И впервые здесь, в подсолнухах, его испугала мысль, что никогда уже он не вернется к тому делу, каким занимался всю жизнь, никогда не испытает того душевного волнения, какое испытывал раньше, и что уже никогда не будет тем Холмовым, каким люди знали и любили его. А будет Холмов пасечником. Станет смотреть за пчелами, качать мед, и потечет его жизнь ровно, спокойно, и не будет на душе ни радостей, ни печалей. «Нет, нет, и пасека, и мед из цветков шалфея, и все, что тут есть прекрасного, что успокаивает нервы и лечит от всех болезней, не для меня, — с затаенной надеждой думал Холмов. — Я еще больше понимаю теперь Маню Прохорову, ее слова о том, что мы не можем жить без дела и без душевных тревог. Как ни хорошо на пасеке, но и эта устоявшаяся тишина, и этот мирный покой, вижу, не для меня, и жить тут я не смогу. Мне надо вернуться к своему делу, обязательно вернуться. Без этого мне не жить, и люди еще должны увидеть того, знакомого им Холмова. И непременно увидят!»
Он устало смежил глаза, и в тот же миг мысли унесли его далеко-далеко. Не стало ни беркута в синем поднебесье, ни подсолнухов с их дурманящими запахами, ни тишины, ни идущего от земли тепла.
Книга вторая
Навстречу ушедшим дням
А однако же, при всем том, хотя, конечно, можно допустить и то, и другое, и третье, может даже… ну да и где ж не бывает несообразностей? — А всё, однако же, как поразмыслишь, во всем этом, право, есть что-то. Кто что ни говори, а подобные происшествия бывают на свете, — редко, но бывают.
Н. В. ГогольГлава 1
В ущелье тишина и первозданный покой. Ни птичьих голосов, ни говора речного переката. Все вокруг погрузилось в дремоту. Такое устоявшееся безмолвие бывает только в горах и только в августе, когда печет полуденное солнце и когда над лесом, над согретыми зноем травами нет ни тучки, ни ветерка.
И вдруг, неведомо откуда, в ущелье ворвались дробный, частый стук копыт и оглушительно резкий треск мотора.
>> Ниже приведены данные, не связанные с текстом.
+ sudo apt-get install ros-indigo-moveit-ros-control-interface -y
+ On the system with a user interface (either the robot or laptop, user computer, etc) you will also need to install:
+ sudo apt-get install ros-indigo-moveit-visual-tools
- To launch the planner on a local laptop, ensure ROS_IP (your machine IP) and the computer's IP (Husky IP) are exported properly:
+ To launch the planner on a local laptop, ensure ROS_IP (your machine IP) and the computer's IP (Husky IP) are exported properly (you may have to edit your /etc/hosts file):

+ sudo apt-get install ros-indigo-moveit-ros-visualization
По ущелью скакал всадник. Конь вытягивал шею, напрягал последние силы. Всадник направо и налево взмахивал плеткой, припадал к гриве, так что бурка черным крылом поднималась над его согнутой спиной.
За всадником на мотоцикле мчался милиционер. Он уже настигал коня, колеса мотоцикла, подминая траву и подпрыгивая, вот-вот должны были поравняться с копытами. Но тут возникла преграда — неглубокая, заваленная камнями речка. Приученный ко всякого рода неожиданностям, конь, не замедляя бега, казалось, не перешел, а перелетел речку. Мотоцикл же так резко затормозил, что колеса поползли по траве. Мотор, задыхаясь от усталости, тяжело зачмокал и умолк. Милиционер положил горячую машину на траву, снял фуражку, вытер лившийся по лицу ручьями пот и крикнул:
— Дядь Кузьма! Не убегай! Все одно изловлю!
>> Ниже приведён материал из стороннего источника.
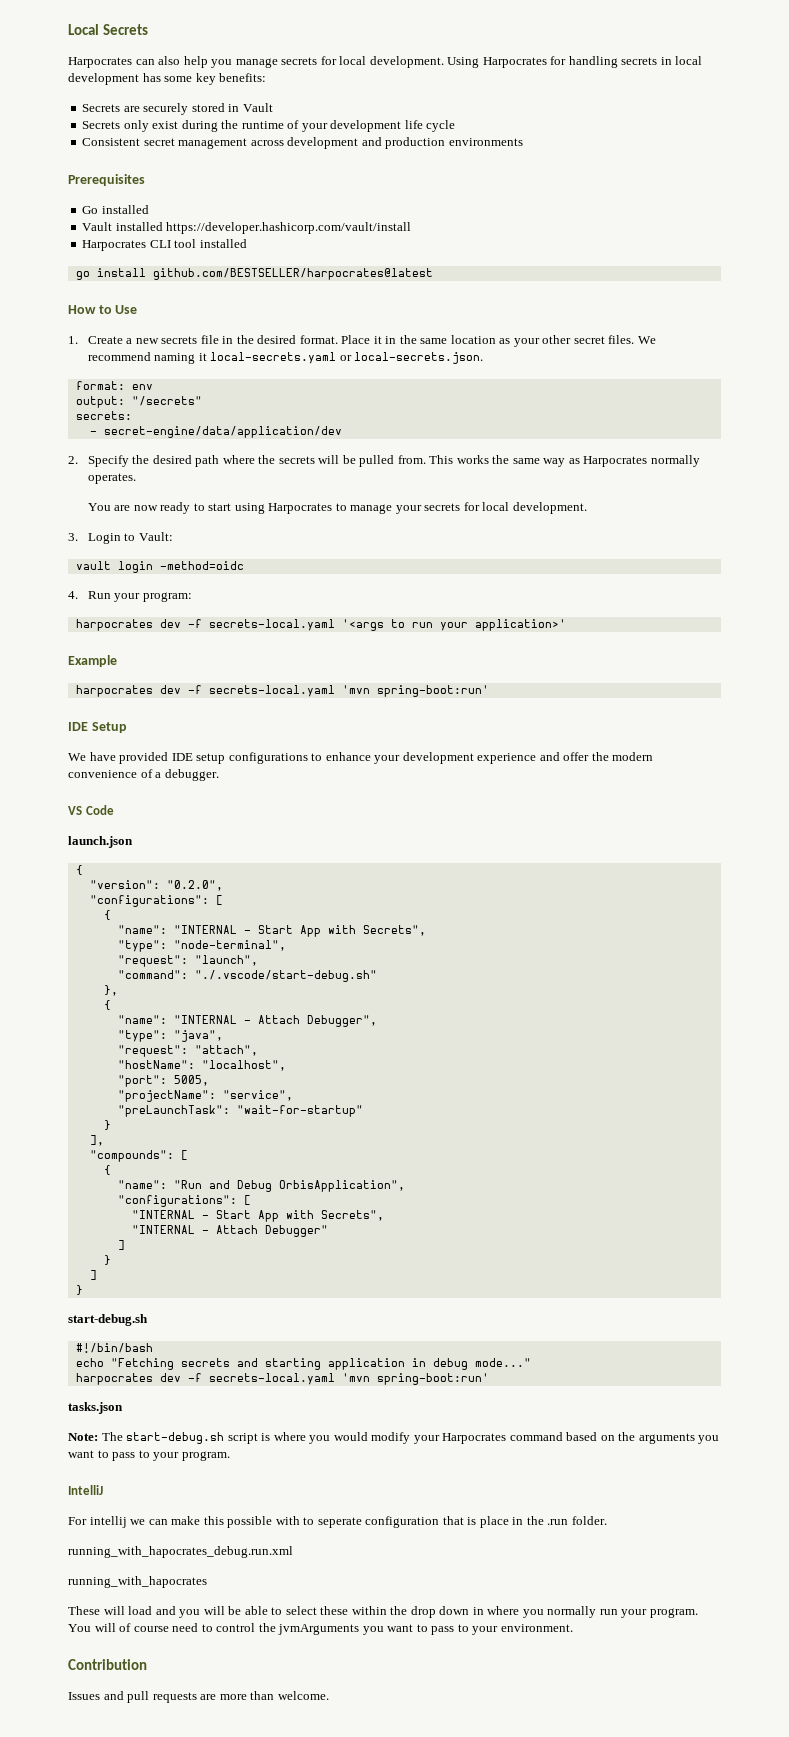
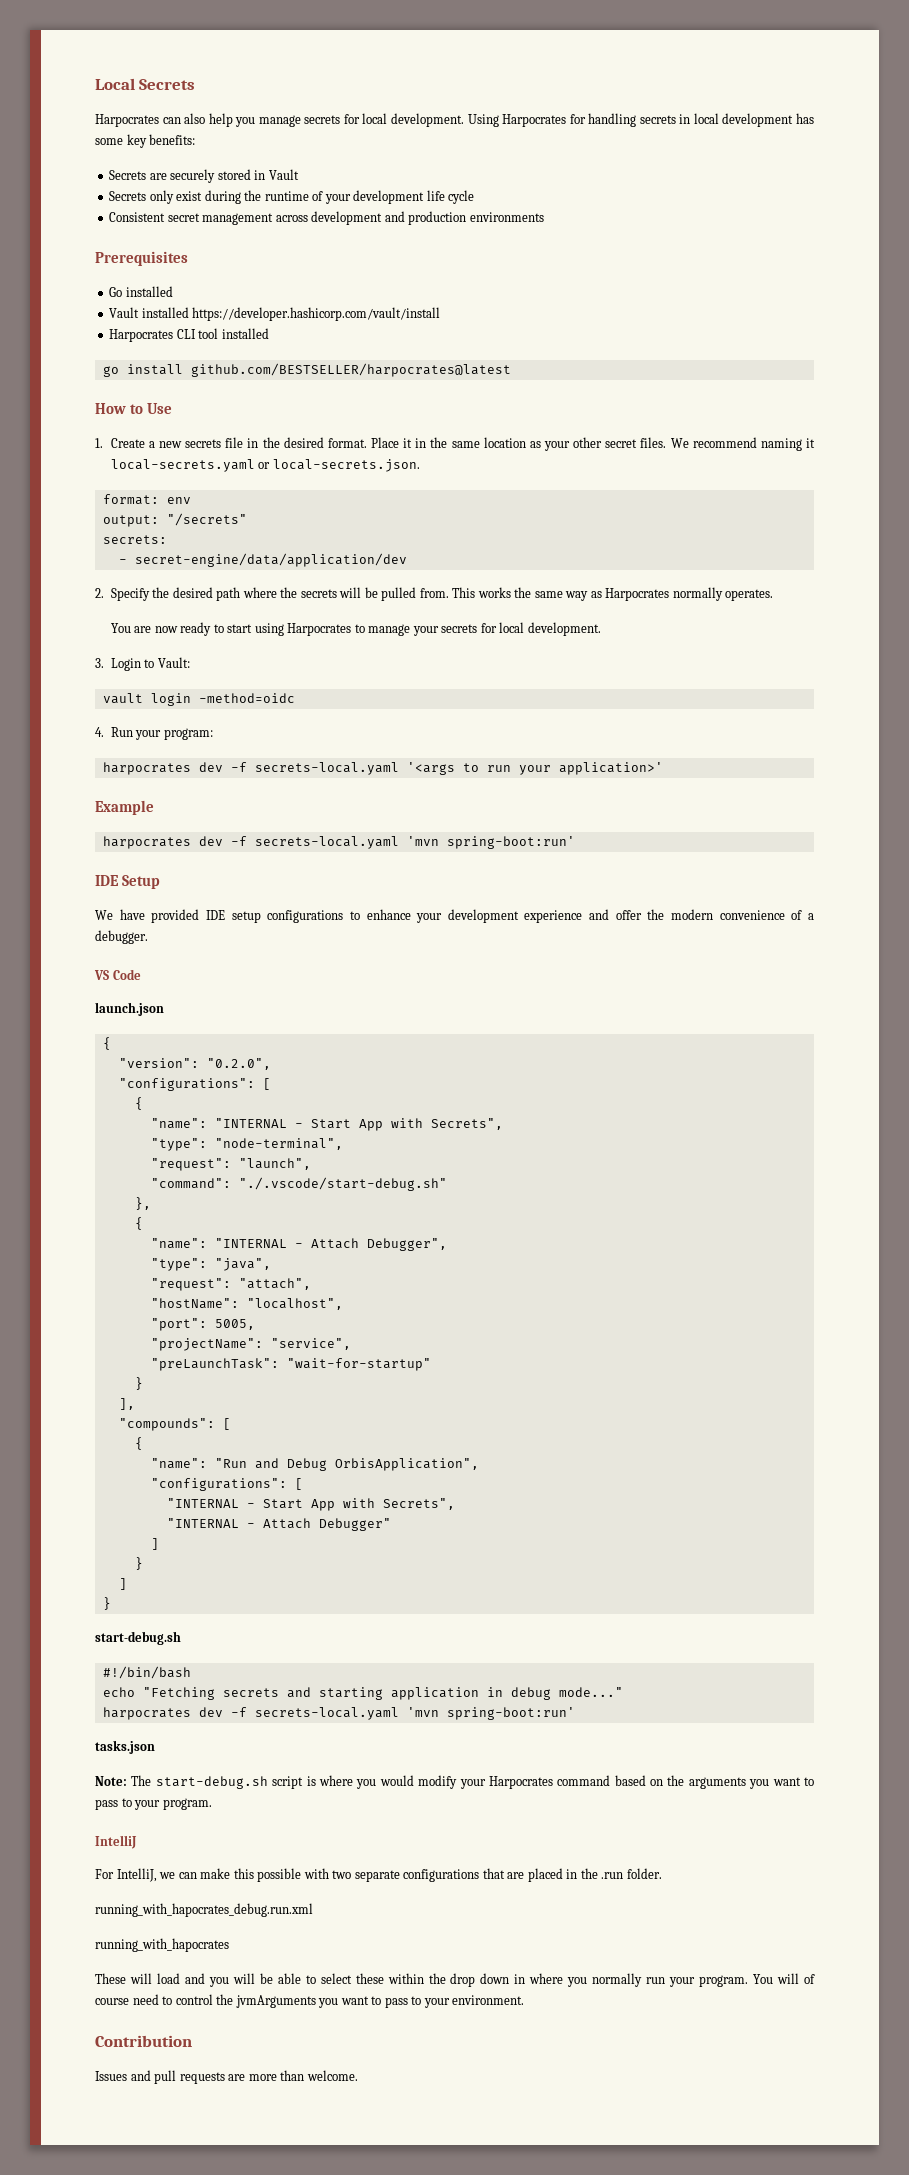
- For intellij we can make this possible with to seperate configuration that is place in the .run folder.
+ For IntelliJ, we can make this possible with two separate configurations that are placed in the .run folder.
Держал картуз в руках и с тоской смотрел на стоявшего на том берегу всадника. Всадник убегать и не думал. Он спешился, снял бурку, сбил на жесткие седые брови старенькую, с распоротым малиновым верхом кубанку и рассмеялся.
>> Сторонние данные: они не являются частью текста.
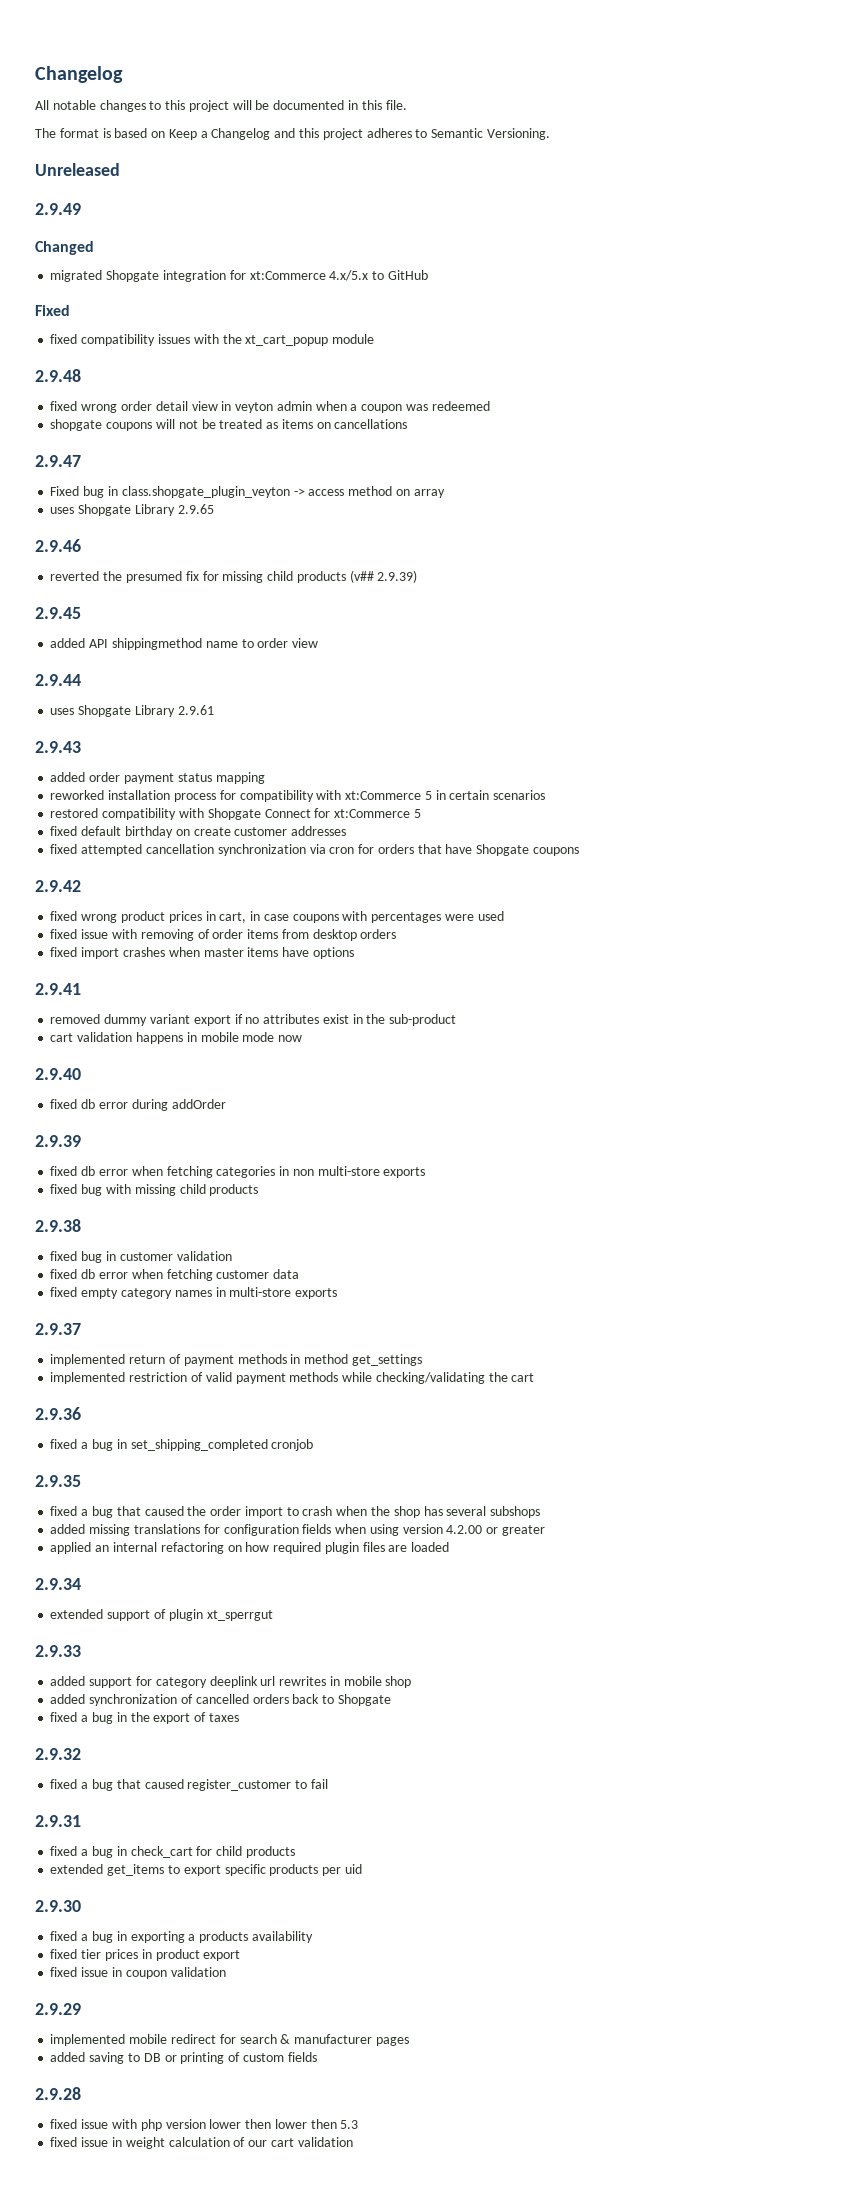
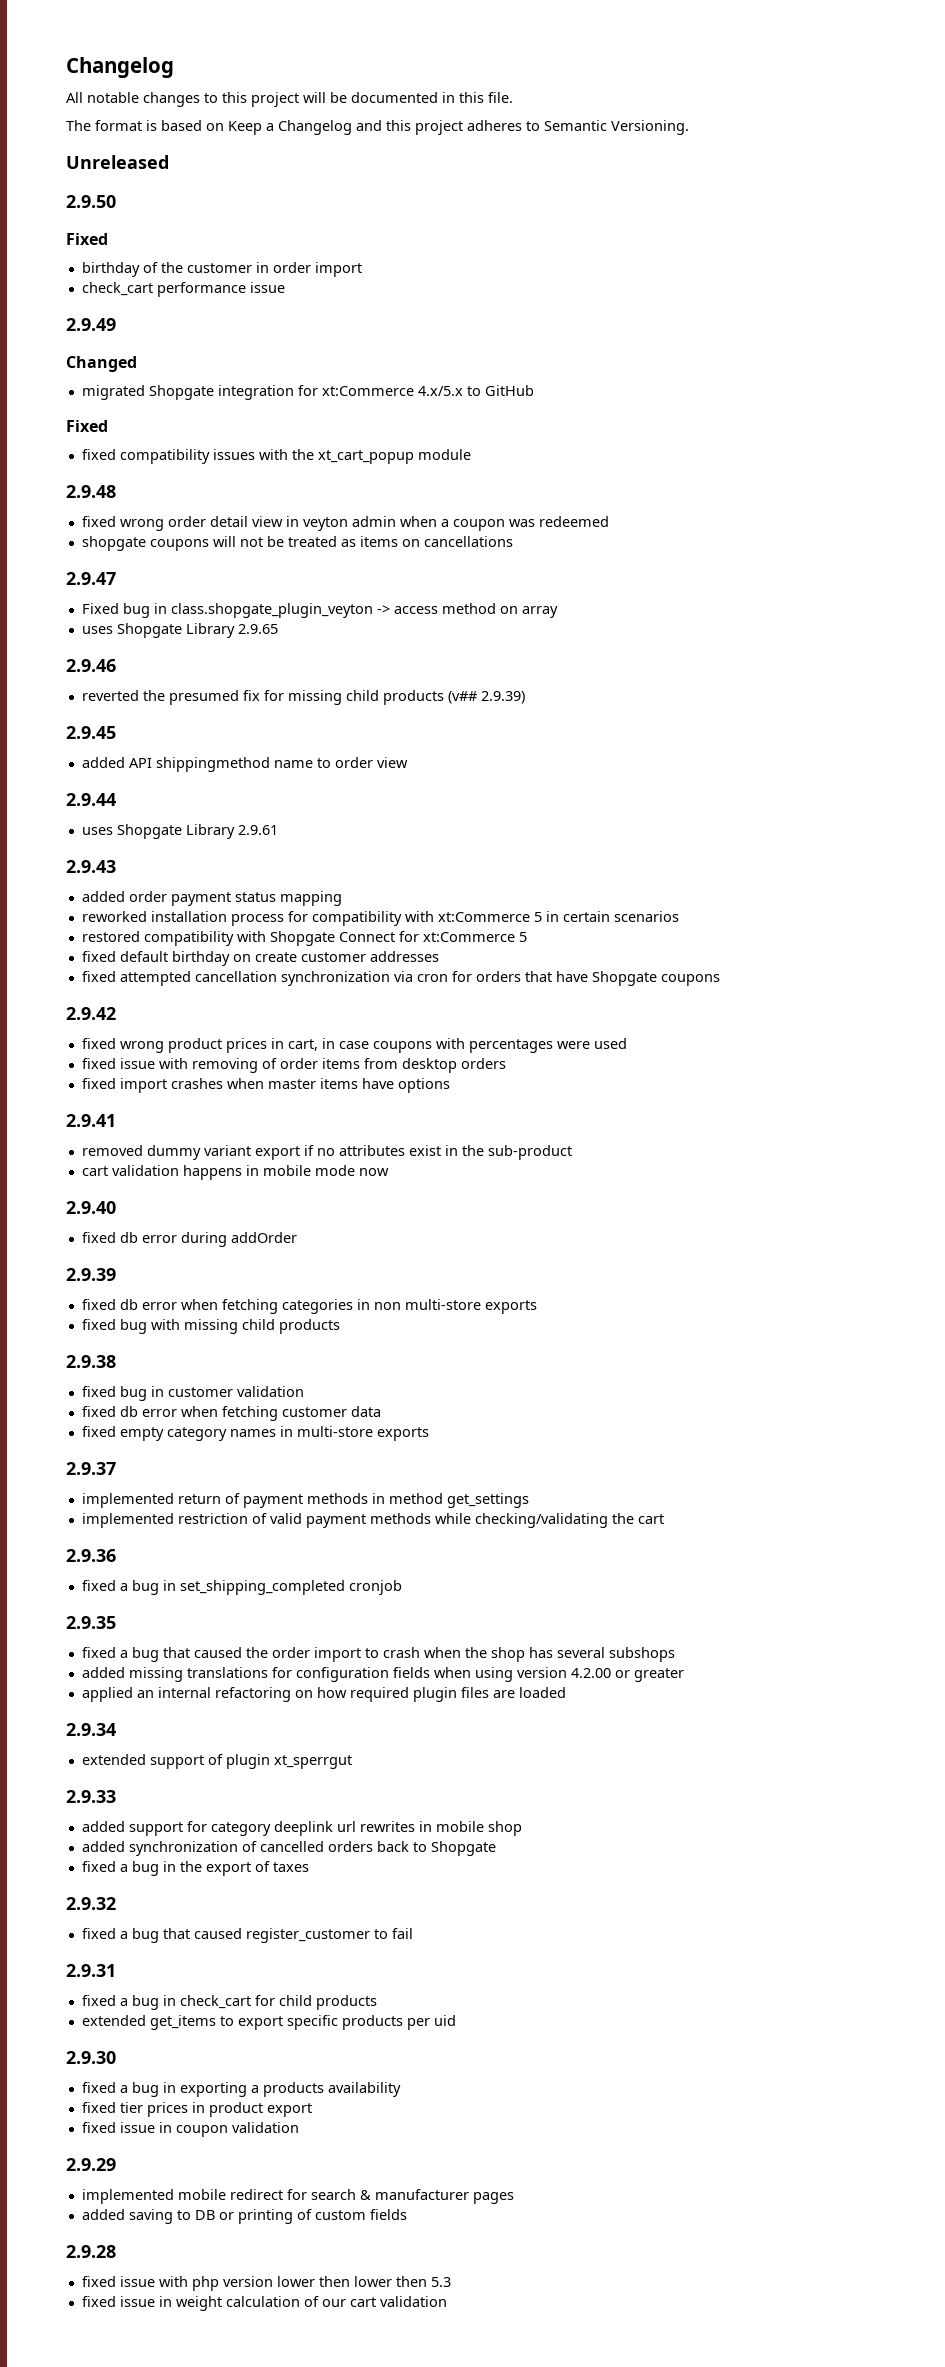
+ 2.9.50
+ Fixed
+ birthday of the customer in order import
+ check_cart performance issue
«Что за смех? Странный и непонятный старик, — подумал милиционер. — Ему впору бы плакать, а он смеется. Может, потому, что мотоцикл не смог пройти там, где прошел его конь? А может, развеселило конника то, что гнался за ним не какой-то неизвестный ему милиционер, а родной племянник? Так что же тут смешного?»